There are lots of different activities to open up your senses. One of my favorite activities is lying on the forest floor and watching the light filter through the trees. The Japanese call it ‘Komorebi’. That works really well if it’s a sunny day, because you see all the shadows.
Another good one is conscious listening. You spend about 15 to 20 minutes just sitting quietly, closing your eyes, and listening. When you focus, you can hear layers of bird song – some that are close by, and some are far away. You get the jostling of leaves in the trees and the creaking of the branches. The droning of insects, the rustling of animals’ things in the undergrowth; it makes you realize how alive the world is!
To engage your vision, you can also sit and focus on one tiny area of the forest floor. Again, it’s alive – not just a patch of ground. You’ll see insects walking, the wind moving plants and petals. You’ll see patterns and shadows. You’ll start to notice small things: the way a leaf has been nibbled by a type of insect, or the different types of seeds that are on the trees. You could also go on a ‘texture hunt’ and look at mosses, ferns, the gills of fungi – the list goes on!
How does Forest Bathing help you relax?
When we’re at work, or doing a task like driving a car, or watching television, we’re using what’s called directed attention. It’s one part of our brain, focusing on one thing. After a while, our concentration starts to go, and you get mentally fatigued. When you go Forest Bathing, it rests the part of your brain used for directed attention – scientists call it ‘soft fascination’. It mentally refreshes you. For me, it generates a lot of creative thinking.
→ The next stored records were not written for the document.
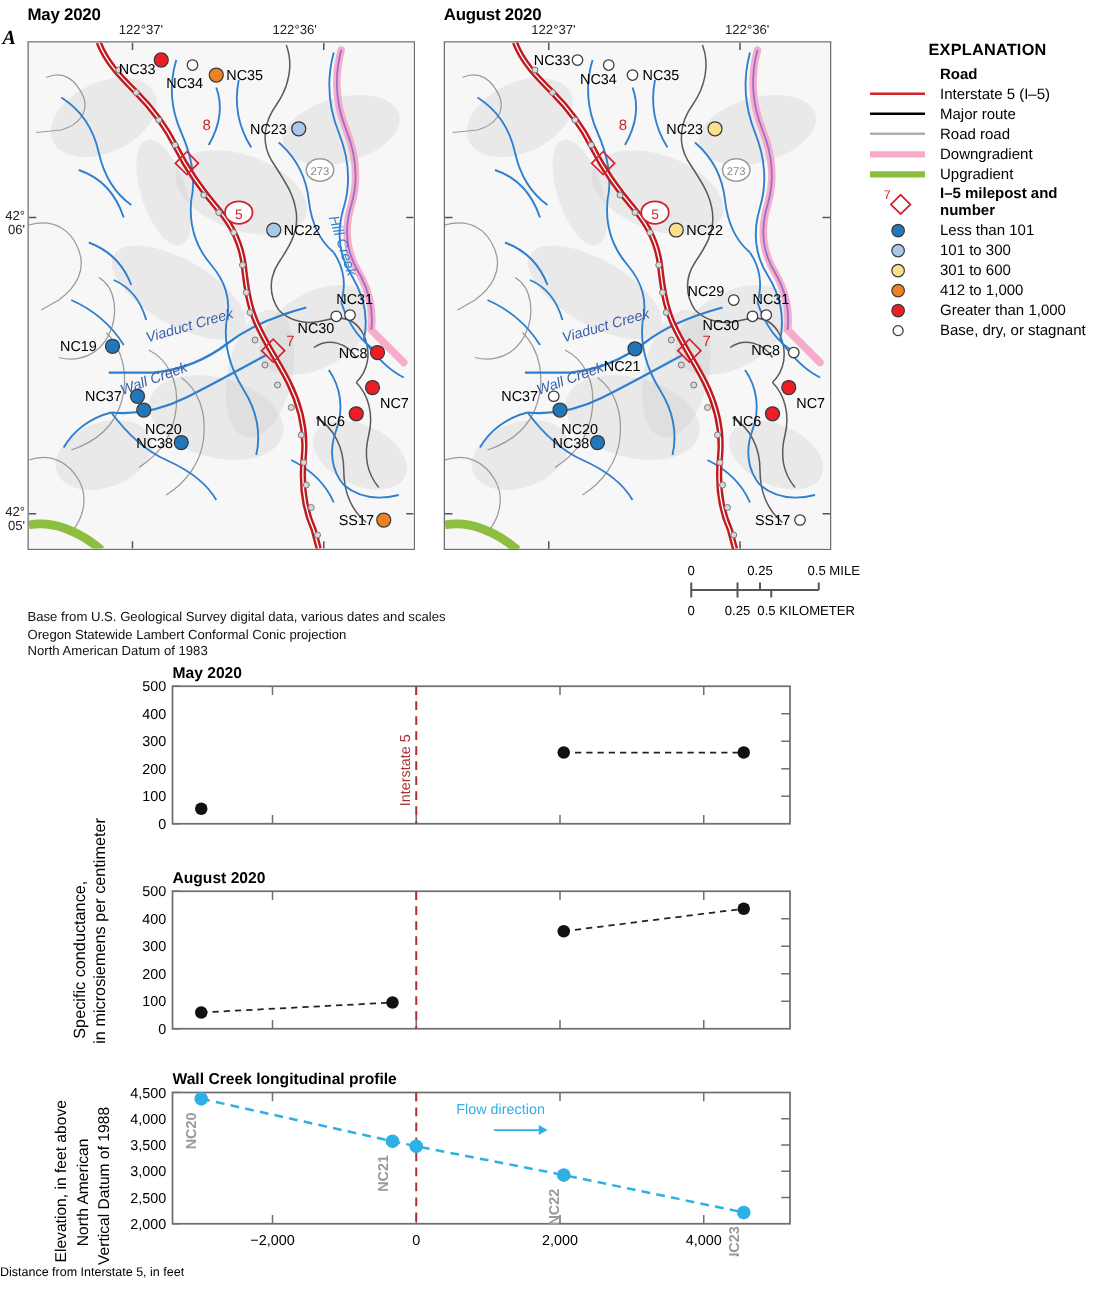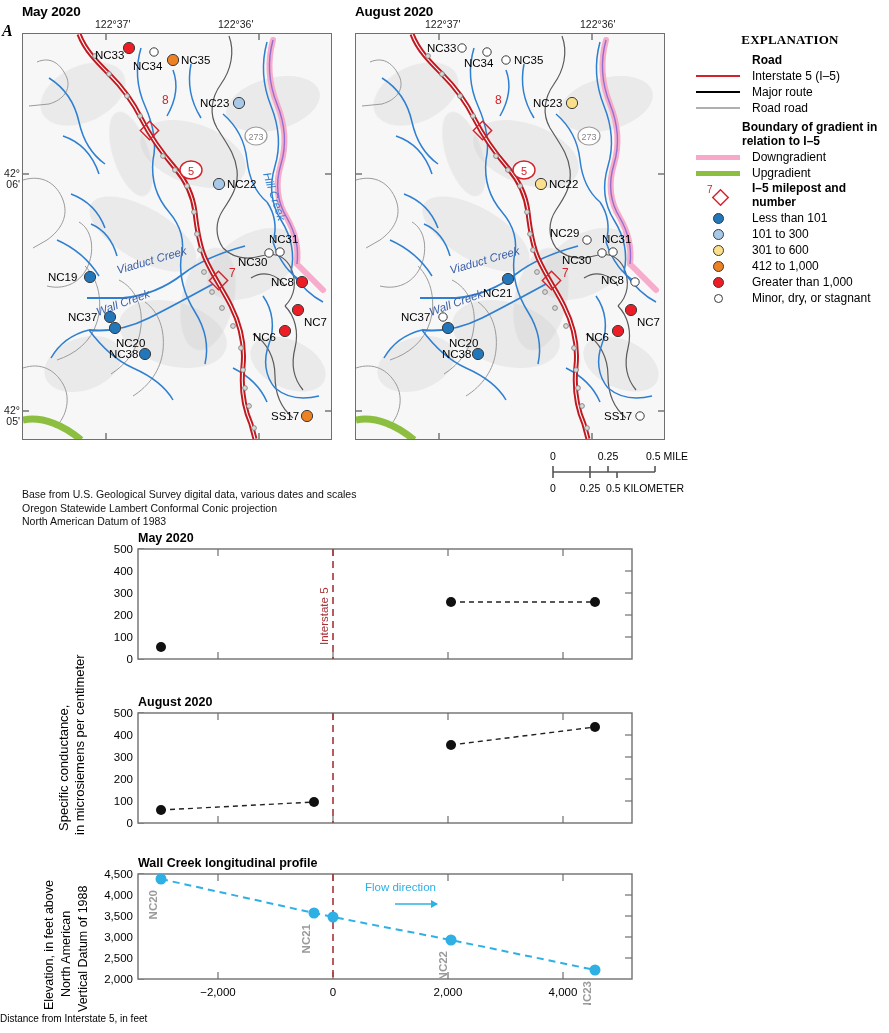"EXPLANATION" .legend-title { font-family: Liberation Serif, serif -> none }
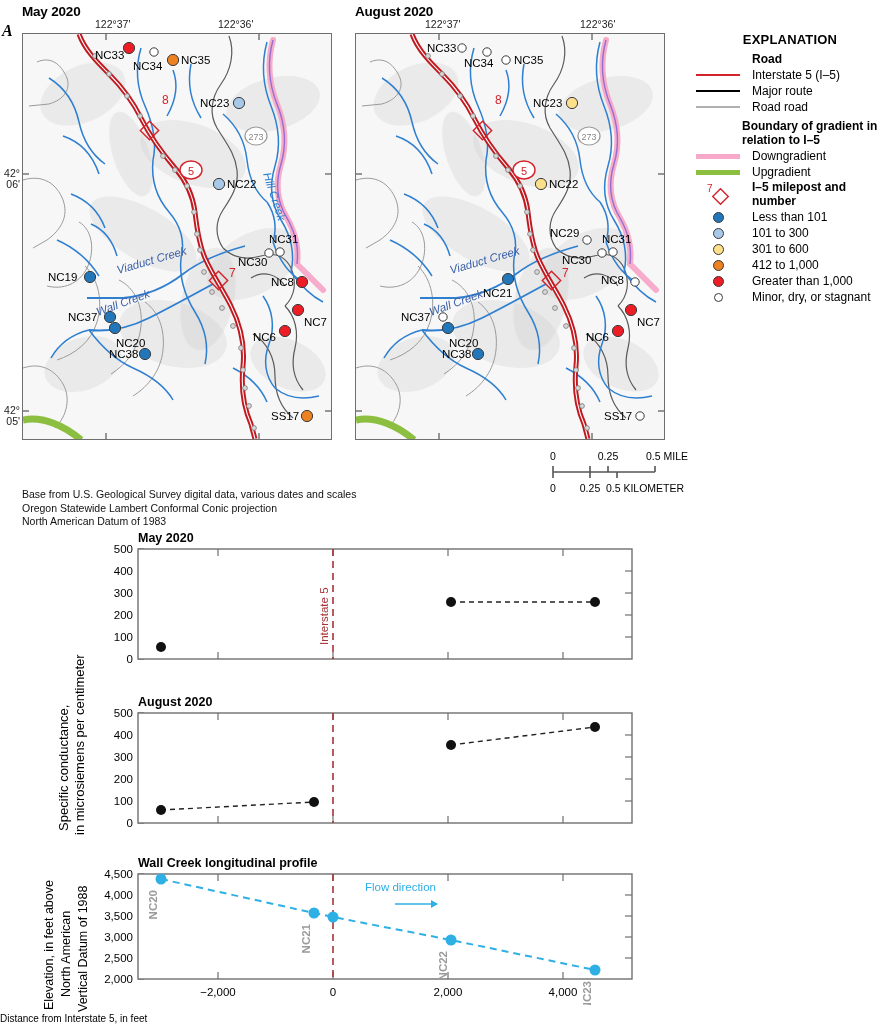"Boundary of gradient in relation" div.leg-head { html: <div>Boundary of gradient in relation to I–5</div> -> none }
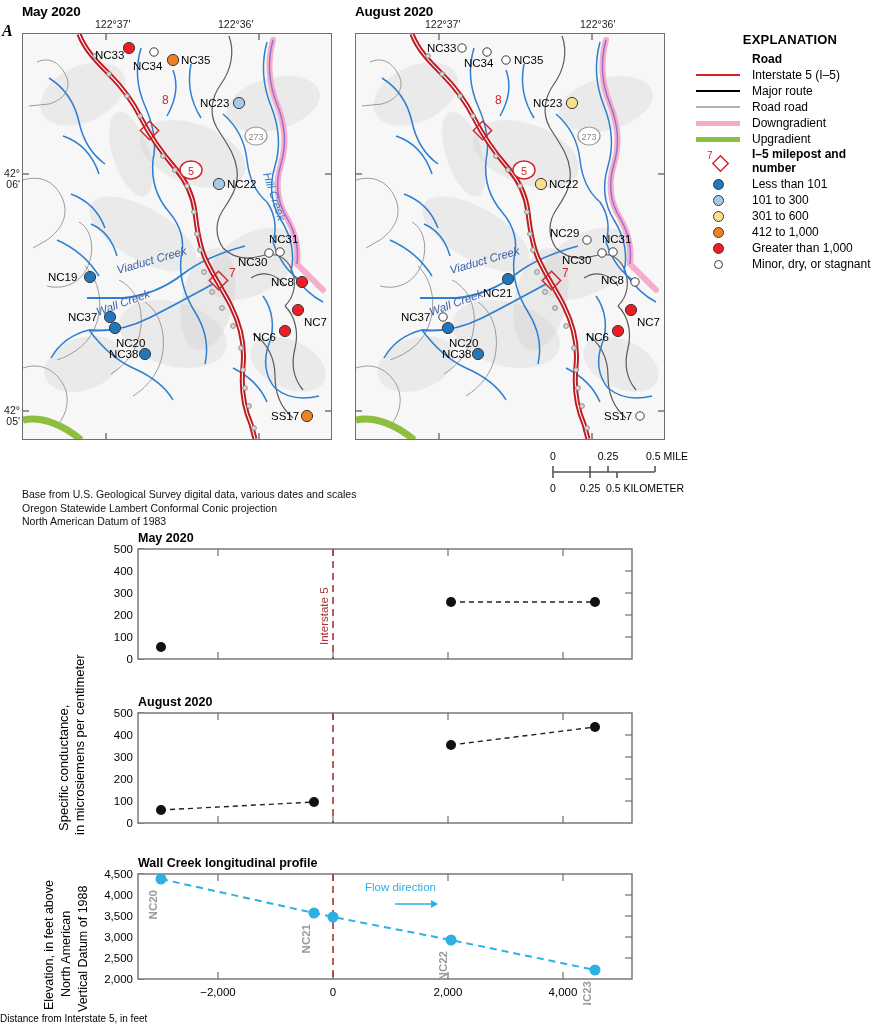"Minor, dry, or stagnant" span.leg-txt { text: Minor -> Base }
When’s the best time of year to go Forest Bathing?
In the words of Alfred Wainwright, ‘there’s no such thing as bad weather, only unsuitable clothing’. You can go Forest Bathing at any time of the year if you’re dressed appropriately. In the winter, I just wrap up warm and take something to sit on. It’s quite interesting if it’s raining too, as long as it’s not absolutely pouring it down! It’s relaxing to listen to the rainfall, and watch the droplets bead off the leaves.
Autumn is a beautiful time to go forest bathing. At that time, the forest is so colorful with all the leaves, different types of fungi, and vibrant green mosses. Each season is special for its own reasons.
How does Forest Bathing benefit people?
There are studies around how just even looking at nature can be good for your physical and mental health. One study was conducted in a hospital over about nine years. Half the patients were in a room that looked out onto trees, and the other half were in a room that looked out onto a brick wall. They’d all had the same surgery, but the ones that looked at the trees felt better quicker and required less pain medication than the ones that looked at a brick wall. They’ve done studies in prisons too, and inmates that can see greenery are calmer, less prone to violence, and less prone to depression.
Another side of it is an appreciation for nature. This is essential for us as a species, because if we don’t love nature, we won’t protect it. Generations are growing up spending more time indoors than ever before. More time with computers, more time on devices, and less time in nature. Many children won’t be able to name a lot of plants, birds, insects and trees. So, when they have children, they won’t be passing on that knowledge and appreciation. Forest Bathing is a great way to reconnect with the natural world and take some time for yourself.